La chirurgie hémorroïdaire a beaucoup évolué ces dernières années en vu de réaliser un traitement très efficace en étant le moins douloureux pour le patient. Les techniques opératoires actuelles reposent sur deux principes différents : Hémorroïdopexie (intervention de LONGO et technique Hal-Doppler RAR) ou Hémorroïdectomie (intervention de Milligan et Morgan). Votre chirurgien proctologue vous conseillera l’une ou l’autre technique en fonction des symptômes et des données de l’examen, chaque patient étant un cas particulier. Les techniques peu douloureuses type Longo ou Hal doppler seront privilégiées. Dans certains cas les trois alternatives sont possibles et la décision est plus facilement prise lors de l’examen sous anesthésie.

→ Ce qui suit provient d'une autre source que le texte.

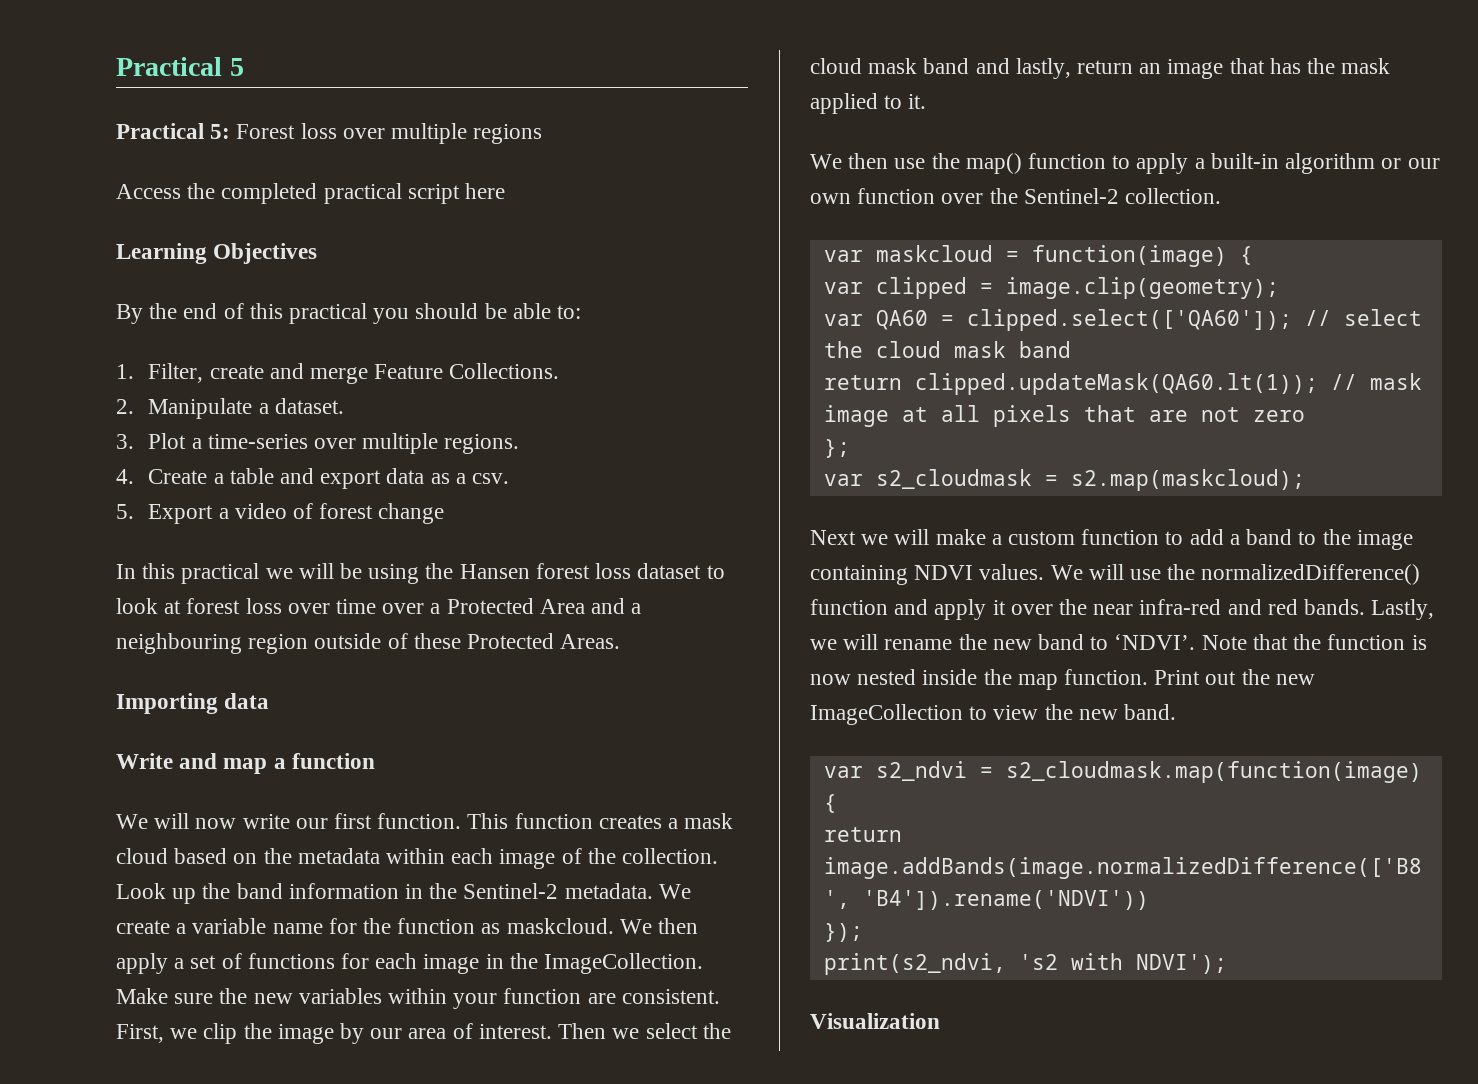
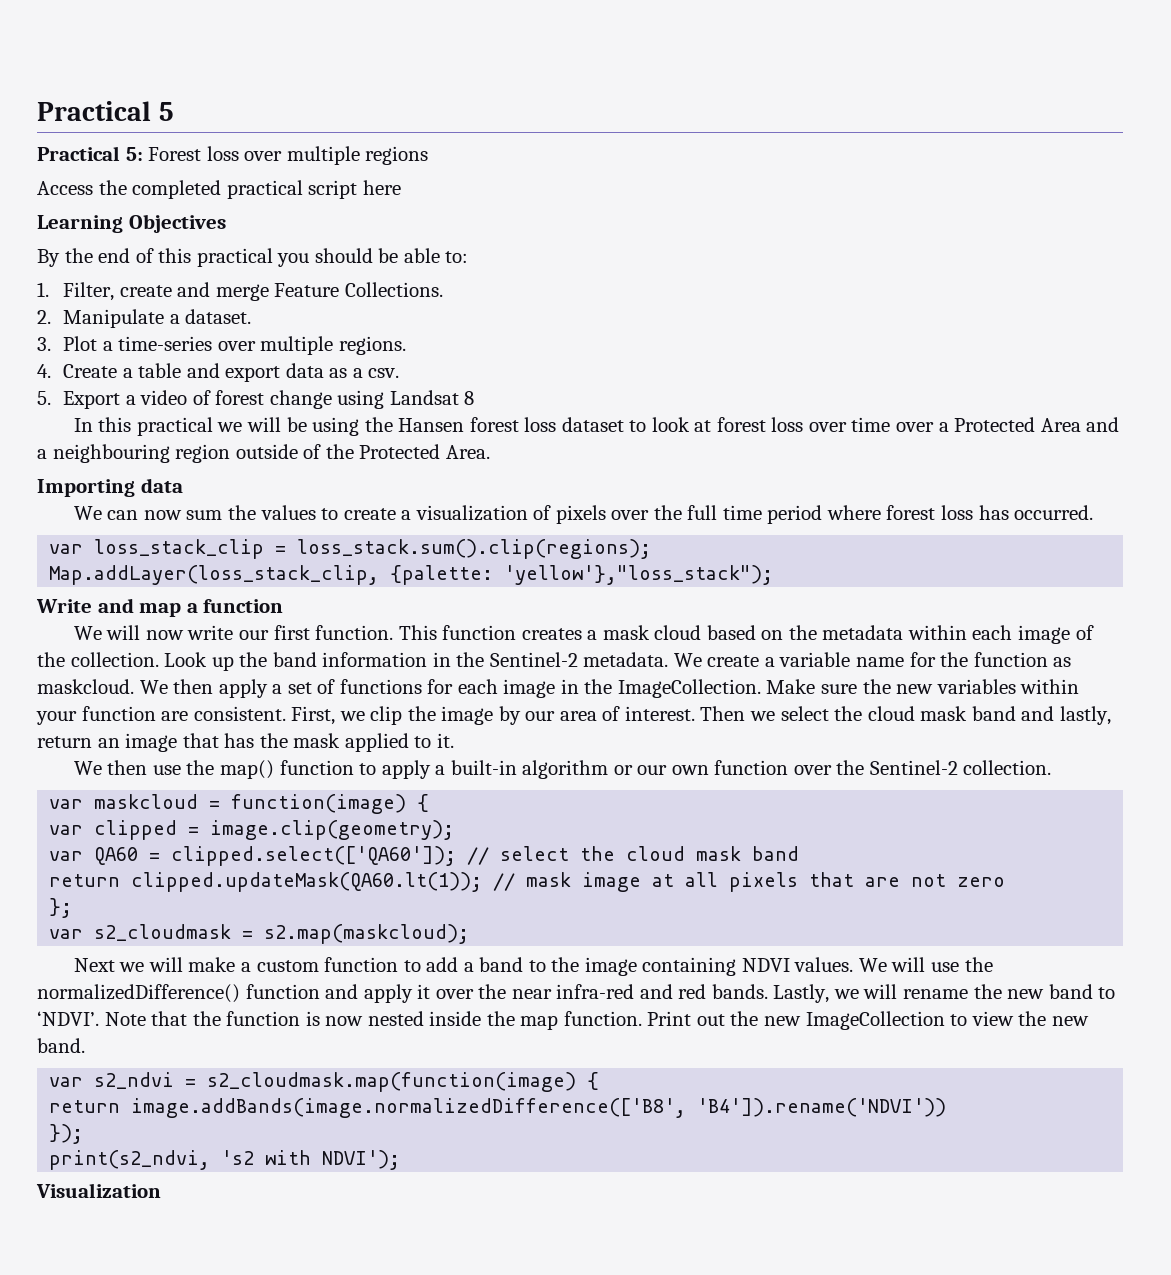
(445, 513) none -> [337,390,475,409] using Landsat 8
[413,633,621,649] these Protected Areas. -> [325,444,490,459] the Protected Area.
(270, 701) none -> [73,505,1094,524] [49,539,652,559] [49,565,774,585] // We can now sum the values to create a visualization of pixels over the full time period where forest loss has occurred. // var loss_stack_clip = loss_stack.sum().clip(regions); // Map.addLayer(loss_stack_clip, {palette: 'yellow'},"loss_stack");

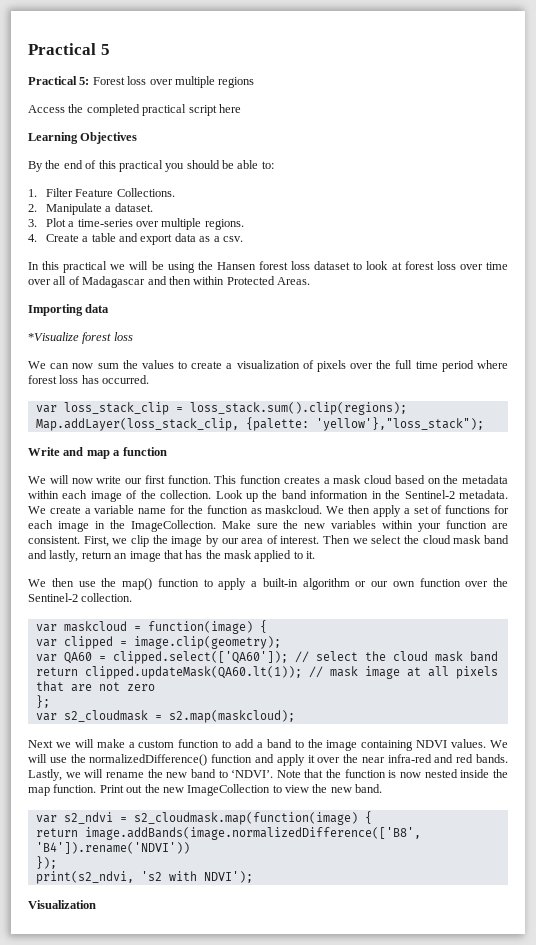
[62,282,269,301] Filter, create and merge -> [45,188,73,197] Filter
[37,390,475,409] // 5. Export a video of forest change using Landsat 8 -> (243, 239) none
[938,417,1120,432] [37,444,490,463] a Protected Area and a neighbouring region outside of the Protected Area. -> [53,276,310,288] all of Madagascar and then within Protected Areas.
(183, 485) none -> [28,332,133,344] // *Visualize forest loss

Hémorroïdopexie ou intervention de LONGO et technique Hal-Doppler RAR
Ces techniques consistent à repositionner et fixer les hémorroïdes internes dans le canal anal associé à la désartérialisation des paquets hémorroïdaires. L’intervention de LONGO est réalisée depuis 1998. Elle conserve les hémorroïdes mais les réintègre en position physiologique dans le canal anal. Ce repositionnement est possible grâce à la résection circonférentielle d’un bandeau de muqueuse situé au dessus des hémorroïdes sur une hauteur de 15 à 30 mm. Un ré-agrafage circulaire immédiat de la muqueuse et des connexions vasculaires sous jacentes complète le geste. L’absence de plaie opératoire simplifie les suites qui sont moins douloureuses qu’après hémorroïdectomie. Cette intervention ne traite que les hémorroïdes internes. On peut être amené à exciser des hémorroïdes externes résiduelles (marisques). Technique Hal-Doppler RAR : les hémorroïdes sont des coussinets constitués de lacs artérioveineux. Ces coussinets sont irrigués par les artères hémorroïdaires, cible de ce nouveau traitement instrumental de la maladie hémorroïdaire. Le signal doppler permet de repérer ces artères ou artérioles pour les ligaturer et obtenir ainsi une diminution de l’arrivée du sang dans les coussinets hémorroïdaires. L’absence de plaie opératoire simplifie les suites qui sont moins douloureuses qu’après hémorroïdectomie. Cette intervention ne traite que les hémorroïdes internes. On peut être amené à exciser des hémorroïdes externes résiduelles (marisques).
 

Hémorroïdectomie ou intervention de Milligan et Morgan
La technique chirurgicale la plus ancienne est celle de Milligan & Morgan dont la description initiale date de 1937. Elle consiste en une résection des 3 paquets hémorroïdaires avec ligature interne des 3 artères hémorroïdales avec un fil résorbable Cette technique laisse en place 3 plaies « ouvertes » qui cicatrisent naturellement par repousse tissulaire concentrique et par bourgeonnement, en 4 à 6 semaines. On conserve 3 bandes cutanéo-muqueuses (ponts) entre les zones de résection pour permettre la cicatrisation du conduit anal et garantir la persistance d’une sensibilité de l’anus. L’hémorroïdectomie peut être partielle et ne concerner qu’un ou deux paquets hémorroïdaires.